Notice of Pre-AIA  or AIA  Status
The present application, filed on or after March 16, 2013, is being examined under the first inventor to file provisions of the AIA .

DETAILED ACTION
This communication is a Final office action on merit.  Claims 1-20, after amendment, are presently pending and have been considered below.

Information Disclosure Statement
The information disclosure statement (IDS) submitted on 10/25/2018, 10/26/2018 and 8/19/2021 is in compliance with the provisions of 37 CFR 1.97.  Accordingly, the information disclosure statement is being considered by the examiner.

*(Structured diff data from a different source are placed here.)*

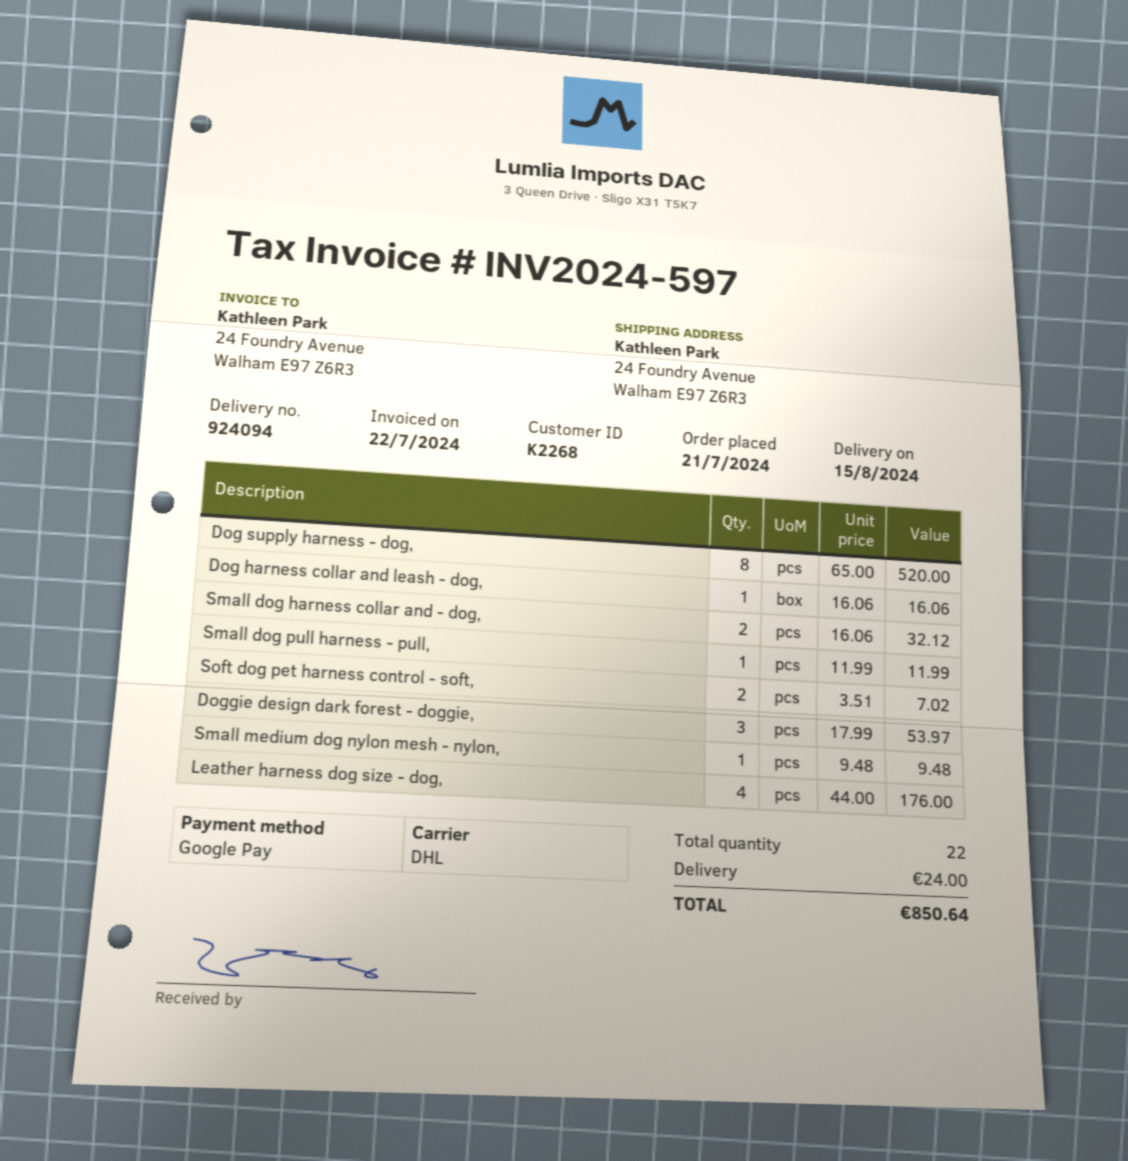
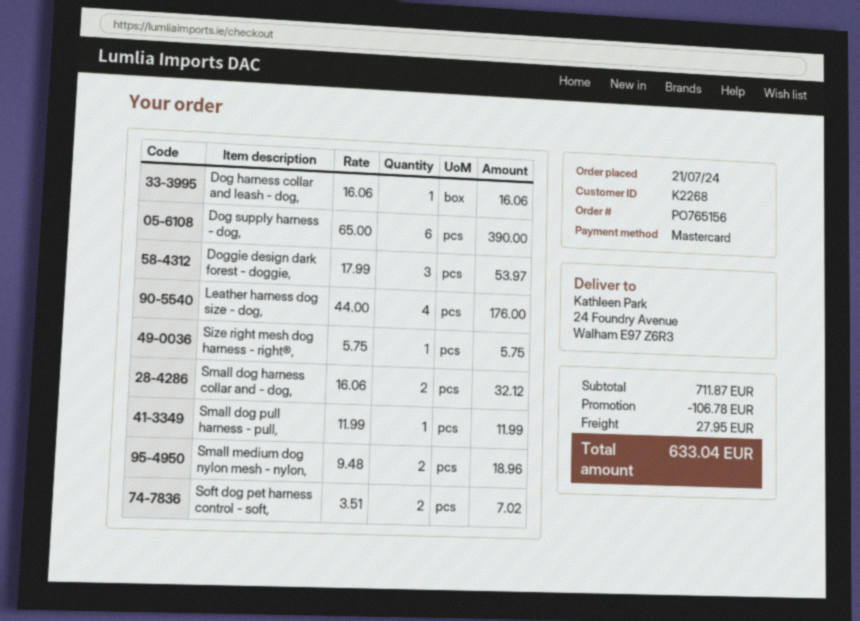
payment method: Google Pay -> Mastercard
Dog supply harness - dog,: 8 x 65.00 = 520.00 -> 6 x 65.00 = 390.00
Small medium dog nylon mesh - nylon,: 1 x 9.48 = 9.48 -> 2 x 9.48 = 18.96
Size right mesh dog harness - right®,: none -> 1 x 5.75 = 5.75
discount: none -> 106.78
shipping: 24.00 -> 27.95
total: 850.64 -> 633.04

Claim Rejections - 35 USC § 103
The following is a quotation of 35 U.S.C. 103 which forms the basis for all obviousness rejections set forth in this Office action:
A patent for a claimed invention may not be obtained, notwithstanding that the claimed invention is not identically disclosed as set forth in section 102 of this title, if the differences between the claimed invention and the prior art are such that the claimed invention as a whole would have been obvious before the effective filing date of the claimed invention to a person having ordinary skill in the art to which the claimed invention pertains.  Patentability shall not be negated by the manner in which the invention was made.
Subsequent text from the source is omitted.